O Brasil produz, exporta e movimenta uma das maiores economias do mundo — mas ainda esbarra em um gargalo básico: a ineficiência em fazer seus próprios produtos chegarem aos destinos em nosso próprio território. Em um cenário global marcado por tensões geopolíticas e alta no preço do petróleo, a dependência quase absoluta do transporte rodoviário revela uma fragilidade estrutural que encarece nossa produção e, inevitavelmente, limita o crescimento do país. Um cenário preocupante, mas que pode ser revertido e aperfeiçoado através da inovação.

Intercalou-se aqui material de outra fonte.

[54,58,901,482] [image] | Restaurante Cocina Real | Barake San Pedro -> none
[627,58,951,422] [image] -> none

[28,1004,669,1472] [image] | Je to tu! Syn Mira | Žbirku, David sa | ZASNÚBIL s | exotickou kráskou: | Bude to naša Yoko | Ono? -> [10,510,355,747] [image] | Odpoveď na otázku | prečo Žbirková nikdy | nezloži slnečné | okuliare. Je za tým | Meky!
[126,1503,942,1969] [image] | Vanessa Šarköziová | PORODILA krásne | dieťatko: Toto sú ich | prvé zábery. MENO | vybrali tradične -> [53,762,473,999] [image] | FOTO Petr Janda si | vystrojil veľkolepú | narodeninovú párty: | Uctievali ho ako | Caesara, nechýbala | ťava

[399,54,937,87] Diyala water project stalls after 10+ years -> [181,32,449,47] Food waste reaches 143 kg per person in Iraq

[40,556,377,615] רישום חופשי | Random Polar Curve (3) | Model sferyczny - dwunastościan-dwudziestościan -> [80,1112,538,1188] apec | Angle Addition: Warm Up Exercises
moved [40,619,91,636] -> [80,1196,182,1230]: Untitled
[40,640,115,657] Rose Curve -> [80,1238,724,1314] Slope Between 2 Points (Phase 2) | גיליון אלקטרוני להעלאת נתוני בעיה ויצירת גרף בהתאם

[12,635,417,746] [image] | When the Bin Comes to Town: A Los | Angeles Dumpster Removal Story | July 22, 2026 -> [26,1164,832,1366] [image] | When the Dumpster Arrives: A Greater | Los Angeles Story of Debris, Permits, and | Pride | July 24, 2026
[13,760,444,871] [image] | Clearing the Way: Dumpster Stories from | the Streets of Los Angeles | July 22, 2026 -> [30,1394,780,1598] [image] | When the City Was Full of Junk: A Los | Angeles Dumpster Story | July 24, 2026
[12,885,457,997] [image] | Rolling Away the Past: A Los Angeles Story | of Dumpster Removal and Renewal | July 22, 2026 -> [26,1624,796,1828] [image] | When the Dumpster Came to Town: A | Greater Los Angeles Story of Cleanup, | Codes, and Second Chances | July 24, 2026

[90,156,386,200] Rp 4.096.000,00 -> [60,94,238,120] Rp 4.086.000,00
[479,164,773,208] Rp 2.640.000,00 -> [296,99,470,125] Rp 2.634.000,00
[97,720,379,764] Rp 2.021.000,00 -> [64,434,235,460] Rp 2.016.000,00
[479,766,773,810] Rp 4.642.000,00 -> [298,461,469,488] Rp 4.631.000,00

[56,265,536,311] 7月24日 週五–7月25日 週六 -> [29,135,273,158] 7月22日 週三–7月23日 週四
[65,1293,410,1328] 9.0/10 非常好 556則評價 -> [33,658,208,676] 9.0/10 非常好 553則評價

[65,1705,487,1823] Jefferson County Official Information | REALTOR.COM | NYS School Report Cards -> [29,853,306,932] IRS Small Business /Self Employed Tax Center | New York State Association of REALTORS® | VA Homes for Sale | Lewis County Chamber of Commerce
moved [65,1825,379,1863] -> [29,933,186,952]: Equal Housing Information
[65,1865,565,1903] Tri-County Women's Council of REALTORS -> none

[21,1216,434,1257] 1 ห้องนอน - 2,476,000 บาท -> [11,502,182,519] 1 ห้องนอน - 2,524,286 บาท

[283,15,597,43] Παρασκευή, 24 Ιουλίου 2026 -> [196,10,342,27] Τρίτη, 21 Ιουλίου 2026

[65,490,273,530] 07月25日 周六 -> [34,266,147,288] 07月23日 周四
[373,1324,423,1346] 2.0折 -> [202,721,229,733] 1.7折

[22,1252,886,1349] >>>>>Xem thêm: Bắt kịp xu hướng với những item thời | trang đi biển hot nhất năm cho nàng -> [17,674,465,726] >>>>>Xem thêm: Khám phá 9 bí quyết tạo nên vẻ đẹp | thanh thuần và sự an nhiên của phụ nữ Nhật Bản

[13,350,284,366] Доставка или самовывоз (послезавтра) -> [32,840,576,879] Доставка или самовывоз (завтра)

Dados compartilhados no estudo anual “Custos
Logísticos e o Impacto nas Empresas Brasileiras” mostraram que os custos
logísticos no Brasil atingiram R$ 1,96 trilhão em 2025, valor equivalente a
15,5% do PIB nacional. Em países desenvolvidos, essa porcentagem costuma variar
entre 8% e 12% do Produto Interno Bruto, o que evidencia a ineficiência
brasileira em nossa malha rodoviária.
Não se trata de um problema pontual, mas sim de
falhas estruturais que vêm agravando cada vez mais nos últimos anos e
comprometendo, diretamente, nossa economia. Essa distorção se torna ainda
mais evidente em cadeias que dependem, fortemente, do transporte rodoviário,
como é o caso da soja. Produzida majoritariamente no interior do país, muitas
vezes a milhares de quilômetros dos portos, percorre longas distâncias em
caminhões movidos a diesel — um insumo diretamente impactado por oscilações
internacionais do petróleo.
O efeito cascata disso no preço é inevitável. Isso
porque, além de o produtor rural arcar com fretes elevados para escoar a safra,
os exportadores também incorporam esse custo ao valor de venda – fazendo com
que, ao final da cadeia, o preço da soja brasileira, mesmo sendo altamente
competitiva em termos de produtividade, chegue mais caro ao
mercado, reduzindo a margem de lucro dos produtores.
Há, ainda, o agravante da ineficiência da malha
rodoviária. Estradas em condições precárias aumentam o consumo de combustível,
elevam o tempo de transporte, geram perdas de carga e encarecem a manutenção
dos veículos. Sem falar dos impactos das crises climáticas nesse
sentido, como os que vimos em 2024 quando as enchentes que
atingiram o RS impediram que suprimentos e atendimentos chegassem ao estado por
via terrestre, ficando conhecido como um dos maiores desastres naturais que já
impactaram o local.
O modelo logístico nacional precisa, urgentemente,
ser repensado, de forma que deixemos de ser tão dependentes de uma única malha
ineficiente, passando a explorar e diversificar outras rotas tão benéficas
quanto essa. Há quantas décadas, por exemplo, não investimos em nossas
ferrovias, que já foram consideradas a única via de transporte de cargas e
pessoas no país? Ou, ainda, nossa rede hidroviária, já que temos milhares
de quilômetros de rios navegáveis com potencial para serem
desenvolvidos com mais intensidade, e por um custo bem menor em comparação
a outras opções.
Mesmo que não sejam iniciativas com resultados a
curto prazo, explorar essas inovações pode gerar benefícios enormes em termos
econômicos, impulsionando a geração de empregos e mercados, assim
como estimulando o compartilhamento de ideias, ao invés de ficarmos à
mercê desses eventos e guerras internacionais que impactam, diretamente, nossa
dependência no petróleo e, consequentemente, nas rodovias – da mesma forma que
está acontecendo, atualmente, com a Guerra no Irã.
A crise logística brasileira não será resolvida
apenas com ajustes pontuais, mas com uma mudança estrutural na forma como o
país pensa sua própria movimentação de riquezas. Diversificar esses modais e
incentivar a inovação não é apenas uma agenda de infraestrutura, mas uma
estratégia para reduzir custos, aumentar a competitividade e proteger a economia
de choques externos. O Brasil já tem os recursos suficientes para dar esses
primeiros passos, só falta transformar esse tamanho potencial em prioridade.